[DATA PROVIDED Boundary: Start]

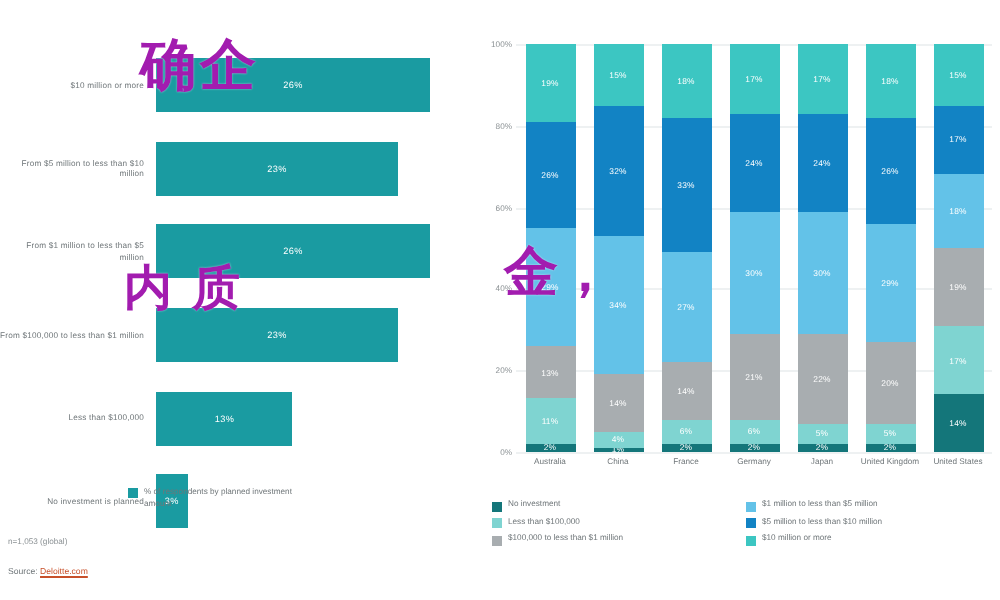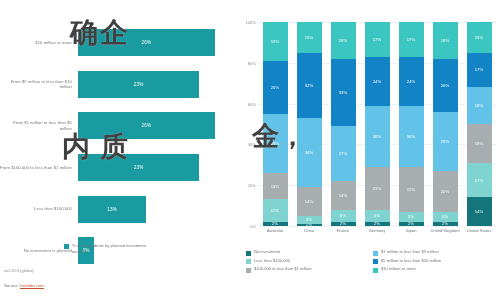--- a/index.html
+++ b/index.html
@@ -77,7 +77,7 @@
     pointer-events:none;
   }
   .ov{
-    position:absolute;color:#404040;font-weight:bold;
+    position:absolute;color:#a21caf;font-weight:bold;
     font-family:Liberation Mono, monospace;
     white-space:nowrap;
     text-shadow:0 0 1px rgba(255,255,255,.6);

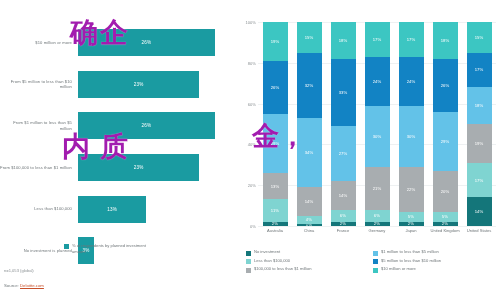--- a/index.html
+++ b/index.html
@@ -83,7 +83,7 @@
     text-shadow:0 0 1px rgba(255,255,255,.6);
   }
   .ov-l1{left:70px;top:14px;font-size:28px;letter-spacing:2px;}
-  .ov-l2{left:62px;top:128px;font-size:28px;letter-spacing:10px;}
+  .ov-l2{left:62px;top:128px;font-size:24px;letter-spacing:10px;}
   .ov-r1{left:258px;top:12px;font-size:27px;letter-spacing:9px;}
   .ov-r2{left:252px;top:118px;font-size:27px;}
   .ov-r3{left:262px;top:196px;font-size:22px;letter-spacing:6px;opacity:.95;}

[DATA PROVIDED Boundary: End]

- TASK: I'd like every record transcribed exactly, with no pictures carried over.

- SOLUTION TO THE EXERCISE:
--- a/index.html
+++ b/index.html
@@ -77,7 +77,7 @@
     pointer-events:none;
   }
   .ov{
-    position:absolute;color:#404040;font-weight:bold;
+    position:absolute;color:#a21caf;font-weight:bold;
     font-family:Liberation Mono, monospace;
     white-space:nowrap;
     text-shadow:0 0 1px rgba(255,255,255,.6);

--- a/index.html
+++ b/index.html
@@ -83,7 +83,7 @@
     text-shadow:0 0 1px rgba(255,255,255,.6);
   }
   .ov-l1{left:70px;top:14px;font-size:28px;letter-spacing:2px;}
-  .ov-l2{left:62px;top:128px;font-size:28px;letter-spacing:10px;}
+  .ov-l2{left:62px;top:128px;font-size:24px;letter-spacing:10px;}
   .ov-r1{left:258px;top:12px;font-size:27px;letter-spacing:9px;}
   .ov-r2{left:252px;top:118px;font-size:27px;}
   .ov-r3{left:262px;top:196px;font-size:22px;letter-spacing:6px;opacity:.95;}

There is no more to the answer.